On Tuesday morning, the C.I.A. acknowledged problems in the early months of the program but suggested that they had been fixed. “The study as a whole leads the reader to believe that the management shortcomings that marked the initial months persisted throughout the program, which is historically inaccurate,” the agency said.
The Senate report is the most sweeping condemnation of the C.I.A. since the Church Committee, led by Senator Frank Church of Idaho, charged the agency in the 1970s with domestic spying, botched assassinations and giving LSD to unwitting subjects, among other misconduct. That report led to a series of new laws and restrictions on C.I.A. activities.
The outburst from the chief of interrogations came amid weeks of torture of Abd al-Rahim al-Nashiri, a leading suspect in the bombing of two American embassies and a Navy ship. C.I.A. personnel working on the secret program had split into two camps. On one side were the chief of interrogations and nearly all of the on-the-ground personnel who had been questioning Mr. Nashiri. After two months of harsh questioning, the chief wrote, they believed that the prisoner had “been mainly truthful and is not withholding significant information.”
On the other side were James E. Mitchell and Bruce Jessen, two former military psychologists who had advised the agency to use waterboarding and other coercive methods. With the support of C.I.A. headquarters, they repeatedly insisted that Mr. Nashiri and other prisoners were still withholding crucial information, and that the application of sufficient pain and disorientation would eventually force them to disclose it. They thought the other faction was “running a ‘sissified’ interrogation program,” the report says.
If those questioning Mr. Nashiri just had “the latitude to use the full range of enhanced exploitation and interrogation measures,” including waterboarding, Dr. Jessen wrote, they would be able to get more information. Such treatment, he wrote, after the two previous months of extremely harsh handling of Mr. Nashiri, would produce “the desired level of helplessness.”

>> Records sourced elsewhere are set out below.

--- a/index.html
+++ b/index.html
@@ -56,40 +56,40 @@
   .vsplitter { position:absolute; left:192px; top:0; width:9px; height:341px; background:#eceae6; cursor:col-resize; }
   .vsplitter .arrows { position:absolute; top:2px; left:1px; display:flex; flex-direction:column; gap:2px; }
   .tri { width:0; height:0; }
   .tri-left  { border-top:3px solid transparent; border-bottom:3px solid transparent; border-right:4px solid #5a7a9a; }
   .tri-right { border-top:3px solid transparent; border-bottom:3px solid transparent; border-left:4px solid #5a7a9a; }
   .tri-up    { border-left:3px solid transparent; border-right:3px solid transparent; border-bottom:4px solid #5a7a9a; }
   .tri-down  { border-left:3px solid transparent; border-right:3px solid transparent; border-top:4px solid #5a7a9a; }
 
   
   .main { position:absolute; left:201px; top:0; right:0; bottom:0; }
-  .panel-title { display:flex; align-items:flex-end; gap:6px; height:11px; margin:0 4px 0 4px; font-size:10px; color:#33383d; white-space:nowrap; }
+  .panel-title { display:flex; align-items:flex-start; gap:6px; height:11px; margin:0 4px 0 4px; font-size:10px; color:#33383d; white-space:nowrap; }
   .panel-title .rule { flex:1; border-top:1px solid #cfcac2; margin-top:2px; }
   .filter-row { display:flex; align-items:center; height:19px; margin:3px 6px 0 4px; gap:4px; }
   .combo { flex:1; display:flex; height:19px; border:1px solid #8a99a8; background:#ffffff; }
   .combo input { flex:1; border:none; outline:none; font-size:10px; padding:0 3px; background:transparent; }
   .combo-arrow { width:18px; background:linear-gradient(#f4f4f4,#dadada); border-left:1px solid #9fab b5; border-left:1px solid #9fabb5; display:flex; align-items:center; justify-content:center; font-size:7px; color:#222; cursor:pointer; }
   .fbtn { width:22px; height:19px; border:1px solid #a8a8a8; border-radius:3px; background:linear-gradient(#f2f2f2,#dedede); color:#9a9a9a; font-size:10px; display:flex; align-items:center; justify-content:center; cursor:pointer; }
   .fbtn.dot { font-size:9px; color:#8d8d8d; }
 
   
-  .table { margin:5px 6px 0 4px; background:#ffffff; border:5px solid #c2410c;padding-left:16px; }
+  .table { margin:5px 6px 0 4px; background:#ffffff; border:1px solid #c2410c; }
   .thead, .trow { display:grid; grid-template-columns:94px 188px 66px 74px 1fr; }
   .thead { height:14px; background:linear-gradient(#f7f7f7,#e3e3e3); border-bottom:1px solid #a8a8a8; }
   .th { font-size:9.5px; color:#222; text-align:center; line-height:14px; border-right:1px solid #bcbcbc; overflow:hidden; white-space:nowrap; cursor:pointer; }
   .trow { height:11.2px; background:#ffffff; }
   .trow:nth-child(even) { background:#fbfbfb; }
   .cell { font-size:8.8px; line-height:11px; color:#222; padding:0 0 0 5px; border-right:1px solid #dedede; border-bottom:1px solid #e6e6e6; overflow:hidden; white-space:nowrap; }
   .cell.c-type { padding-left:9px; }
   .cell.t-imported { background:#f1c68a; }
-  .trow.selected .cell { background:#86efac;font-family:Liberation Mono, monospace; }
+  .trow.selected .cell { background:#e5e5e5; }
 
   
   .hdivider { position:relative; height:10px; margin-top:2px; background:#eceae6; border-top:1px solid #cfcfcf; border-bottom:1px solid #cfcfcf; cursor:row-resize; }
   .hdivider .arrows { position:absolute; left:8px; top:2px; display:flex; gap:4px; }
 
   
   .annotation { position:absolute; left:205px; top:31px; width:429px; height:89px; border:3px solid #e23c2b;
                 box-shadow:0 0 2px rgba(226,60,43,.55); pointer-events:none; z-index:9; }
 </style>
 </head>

The agency had evidently forgotten its own conclusion, sent to Congress in 1989, that “inhumane physical or psychological techniques are counterproductive because they do not produce intelligence and will probably result in false answers,” the report says. The Democratic Senate staff members who studied the post-9/11 program came up with an identical assessment: that waterboarding, wall-slamming, nudity, cold and other ill treatment produced little information of value in preventing terrorism.
The report spends little time condemning torture on moral or legal grounds. Instead, it addresses mainly a practical question: Did torture accomplish anything of value? Looking at case after case, the report answers with an unqualified no.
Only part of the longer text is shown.